#### RAW DATA ####

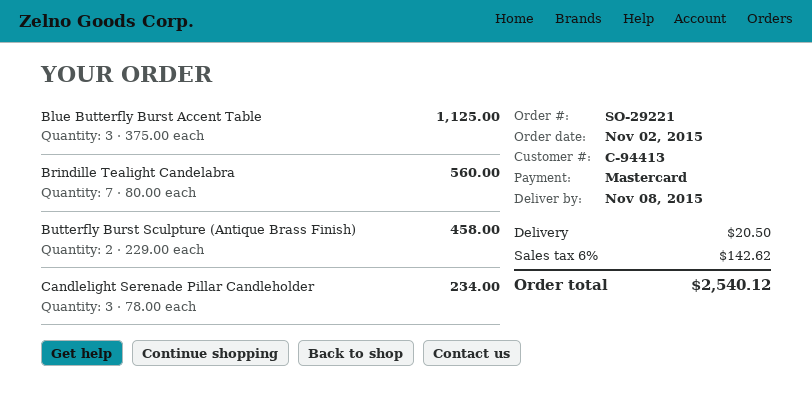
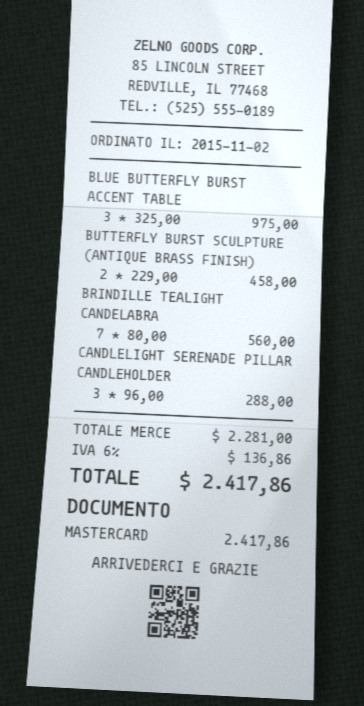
Blue Butterfly Burst Accent Table: 3 x 375.00 = 1125.00 -> 3 x 325.00 = 975.00
Candlelight Serenade Pillar Candleholder: 3 x 78.00 = 234.00 -> 3 x 96.00 = 288.00
shipping: 20.50 -> none
tax: 6% = 142.62 -> 6% = 136.86
total: 2540.12 -> 2417.86

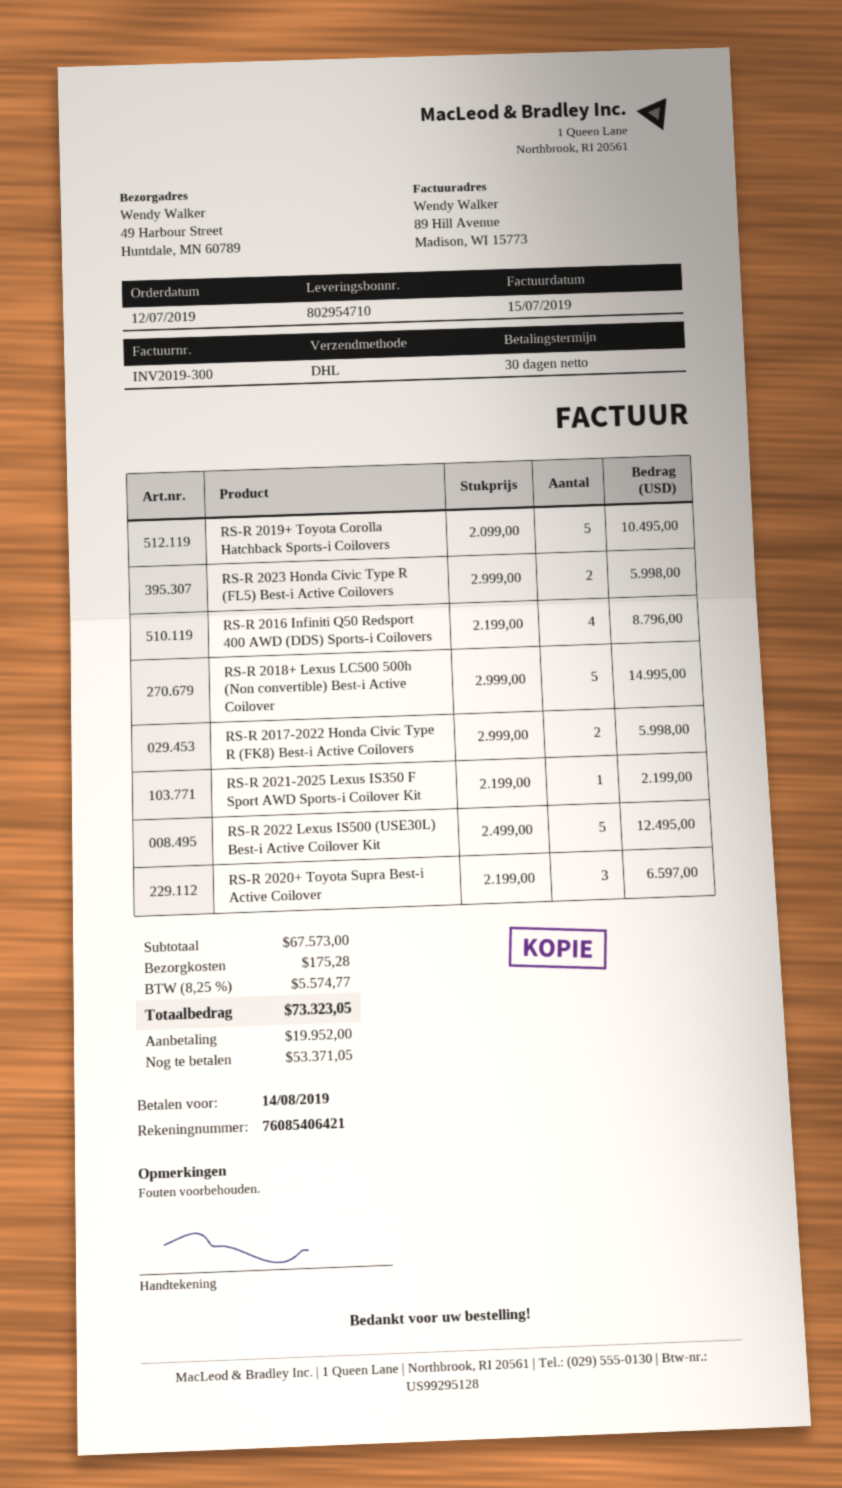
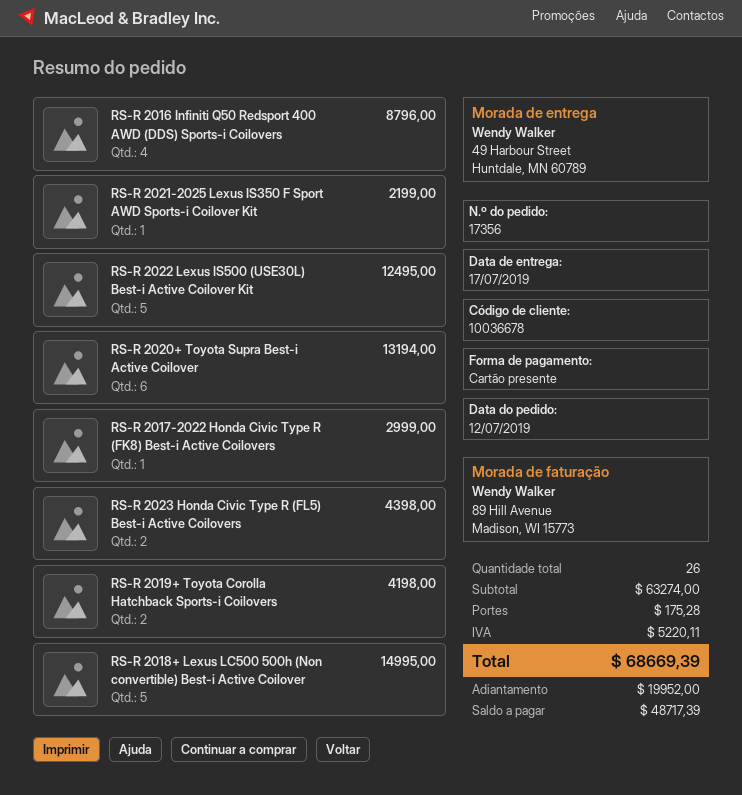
RS-R 2019+ Toyota Corolla Hatchback Sports-i Coilovers: 5 for 10495.00 -> 2 for 4198.00
RS-R 2023 Honda Civic Type R (FL5) Best-i Active Coilovers: 2 for 5998.00 -> 2 for 4398.00
RS-R 2017-2022 Honda Civic Type R (FK8) Best-i Active Coilovers: 2 for 5998.00 -> 1 for 2999.00
RS-R 2020+ Toyota Supra Best-i Active Coilover: 3 for 6597.00 -> 6 for 13194.00
subtotal: 67573.00 -> 63274.00
tax: 5574.77 -> 5220.11
total: 73323.05 -> 68669.39
balance: 53371.05 -> 48717.39

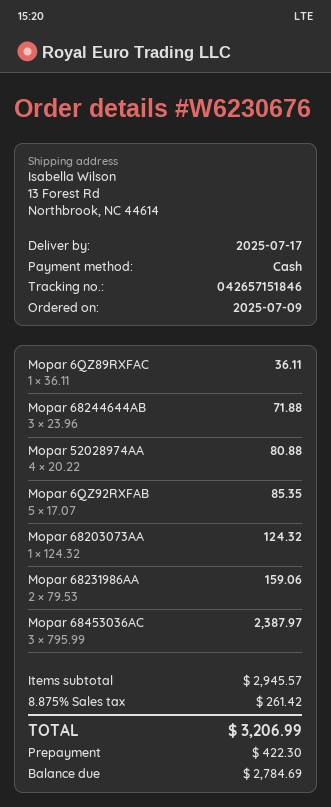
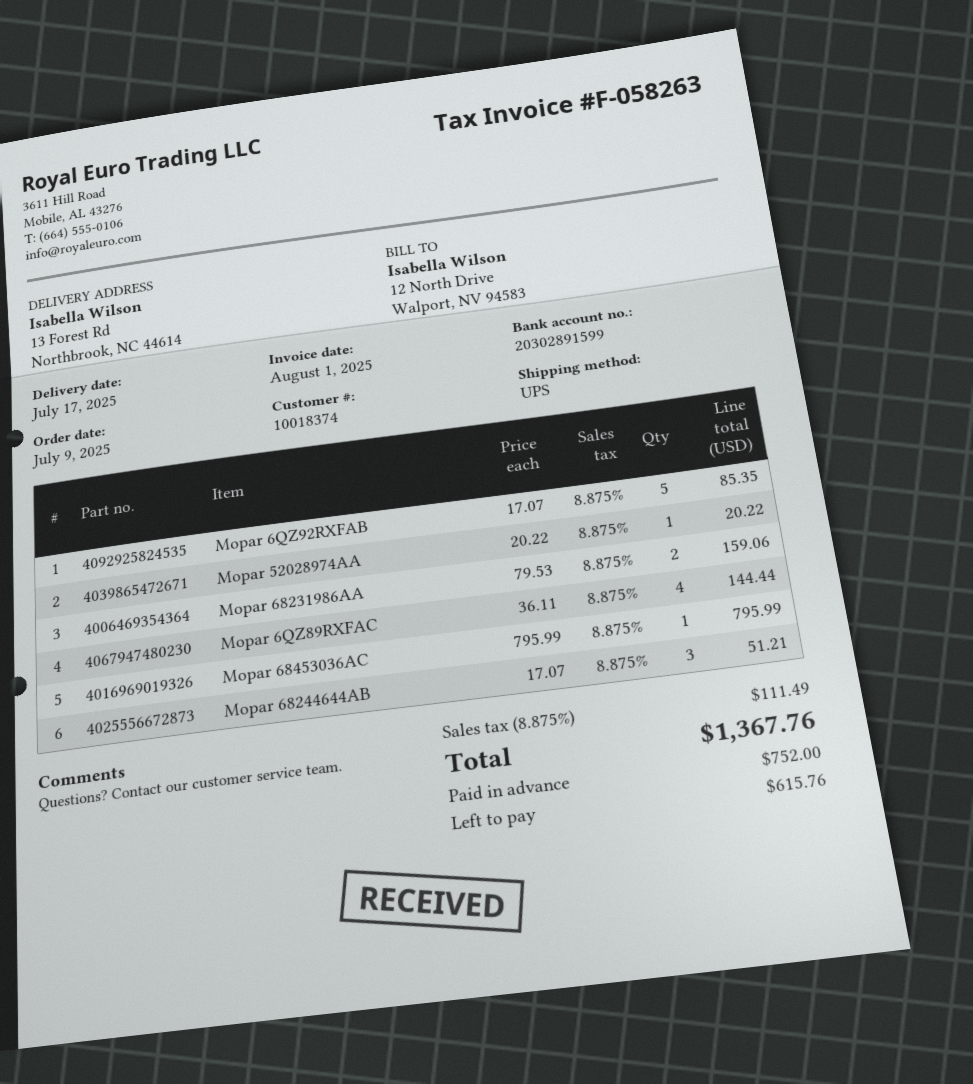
Mopar 6QZ89RXFAC: 1 x 36.11 = 36.11 -> 4 x 36.11 = 144.44
Mopar 68244644AB: 3 x 23.96 = 71.88 -> 3 x 17.07 = 51.21
Mopar 52028974AA: 4 x 20.22 = 80.88 -> 1 x 20.22 = 20.22
Mopar 68203073AA: 1 x 124.32 = 124.32 -> none
Mopar 68453036AC: 3 x 795.99 = 2387.97 -> 1 x 795.99 = 795.99
tax: 8.875% = 261.42 -> 8.875% = 111.49
total: 3206.99 -> 1367.76
deposit: 422.30 -> 752.00
balance: 2784.69 -> 615.76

####

WORK INSTRUCTION -
Given the data above, transcribe exactly the lines from the one containing "RS-R 2019+ Toyota" down to the one containing "RS-R 2023 Honda", and no others.

ANSWER -
RS-R 2019+ Toyota Corolla Hatchback Sports-i Coilovers: 5 for 10495.00 -> 2 for 4198.00
RS-R 2023 Honda Civic Type R (FL5) Best-i Active Coilovers: 2 for 5998.00 -> 2 for 4398.00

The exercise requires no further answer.